# is there any point in milling silver maple (part 2)



## mikeb1079 (May 8, 2010)

so fellow as member wendell and i took a crack at a big old silver maple that went down in the wind this past week. it was probably pushing 40" at the base and about 8' long. my jig can only handle 28" so we got to use my edging jig that i cobbled together. it worked ok, but it definitely needs some tweaking. anyways, we got er down to just under 28" and started milling away. i'm glad we did too because the wood was actually really nice. in fact, it really reminded me of black cherry with the salmon pink hues in there and the wormy markings. cuts about the same too, although at 28" across it was pushing the limits of the 066. got to see wendell's dolmakita 7900 too which really rips. here's the rootball and trunk.
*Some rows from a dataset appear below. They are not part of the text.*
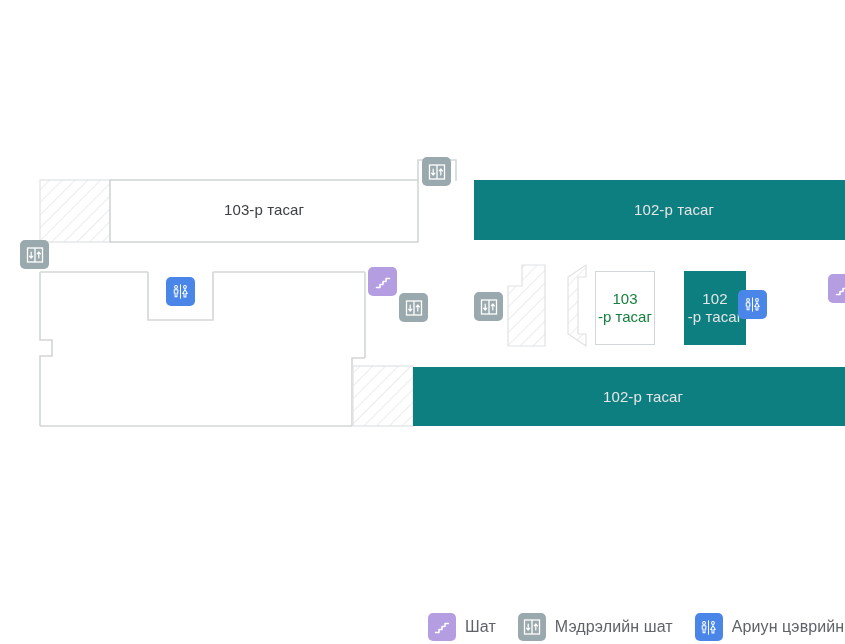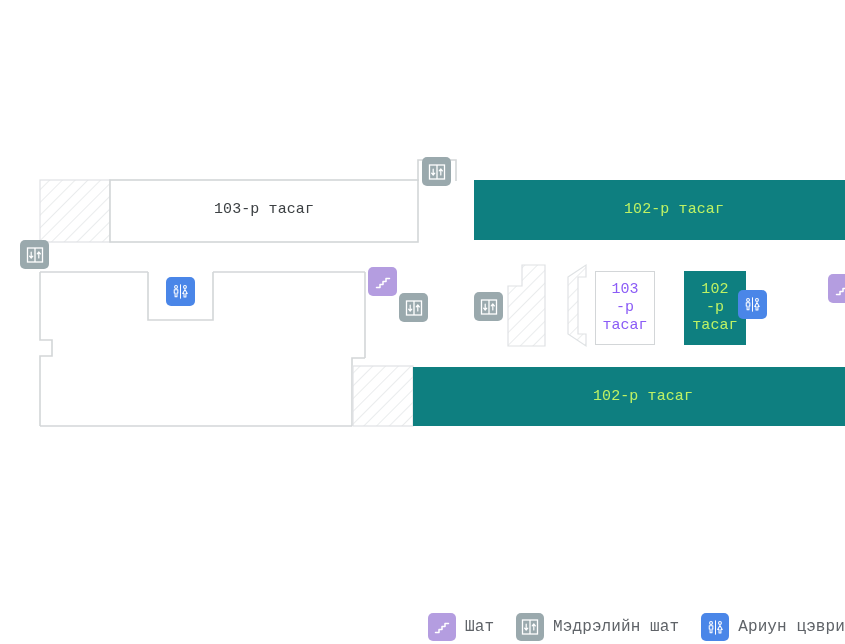--- a/index.html
+++ b/index.html
@@ -22,7 +22,6 @@
     left: 0; top: 0;
     width: 845px;
     height: 644px;
-    font-family: Liberation Mono, monospace;
   }
 
   .layer {

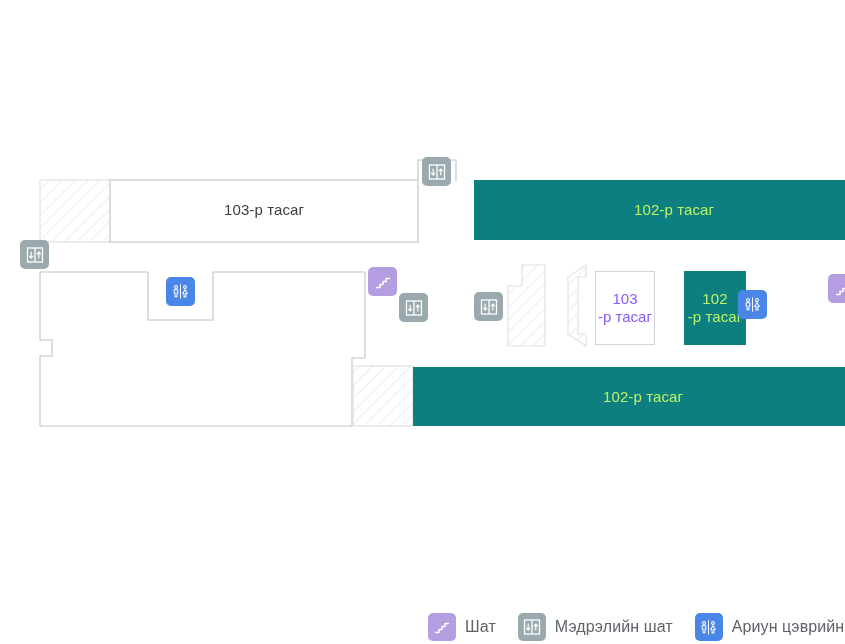--- a/index.html
+++ b/index.html
@@ -52,7 +52,7 @@
     justify-content: center;
   }
   .teal-room span {
-    color: #bef264;
+    color: #e5e5e5;
     font-size: 15px;
     letter-spacing: .1px;
     text-align: center;

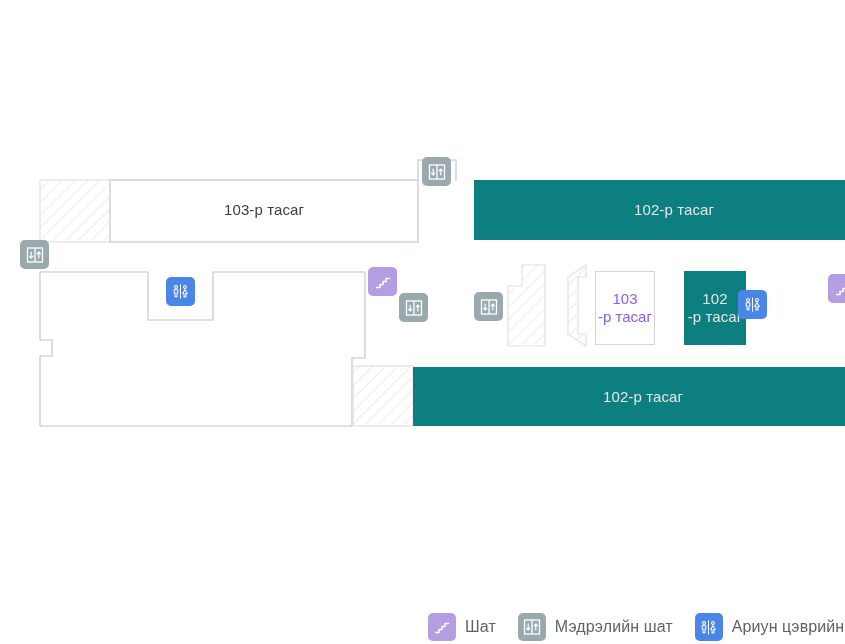--- a/index.html
+++ b/index.html
@@ -71,7 +71,7 @@
     box-sizing: border-box;
   }
   .white-room span {
-    color: #8b5cf6;
+    color: #15803d;
     font-size: 15px;
     text-align: center;
     white-space: pre-line;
wendell ripping thru the trunk with his 7900.






sides ripped off, you can see some of the rot at the top of the slab:






yours truly at the helm:






wendell takes a ride:






here's some of the grain, it's tricky to see in the overcast light but there's actually a bit of figure in some areas. it's also way more pink than this shows:







we cut the slabs at just over 8/4. took home seven slabs in total, there was probably at least one or two more we could've taken but that side of the log was a bit more rotten and we were running out of time. had to stack in the driveway until i can cut more stickers and build another drying rack. the neighbors are getting curious. anyways, was a good day. thanks wendell!


----------



## mtngun (May 8, 2010)

Good job ! 

Any plans for the wood ?


----------



## mikeb1079 (May 8, 2010)

hey mg, thanks for the good words. my neighbor came over to help me stack the slabs and he was impressed. he got to thinking that he might like to use them for countertops or something like that depending on how they dry. the upside is that it'll be awhile before we have to decide.


----------



## Daninvan (May 9, 2010)

Looks great! Glad you were able to get it slabbed up - nice big clear trunk. I'd make sure you seal the ends ASAP to prevent cracks. Make sure it gets plenty of air circulation, and no direct sunlight or moisture as you store it outside in your stack.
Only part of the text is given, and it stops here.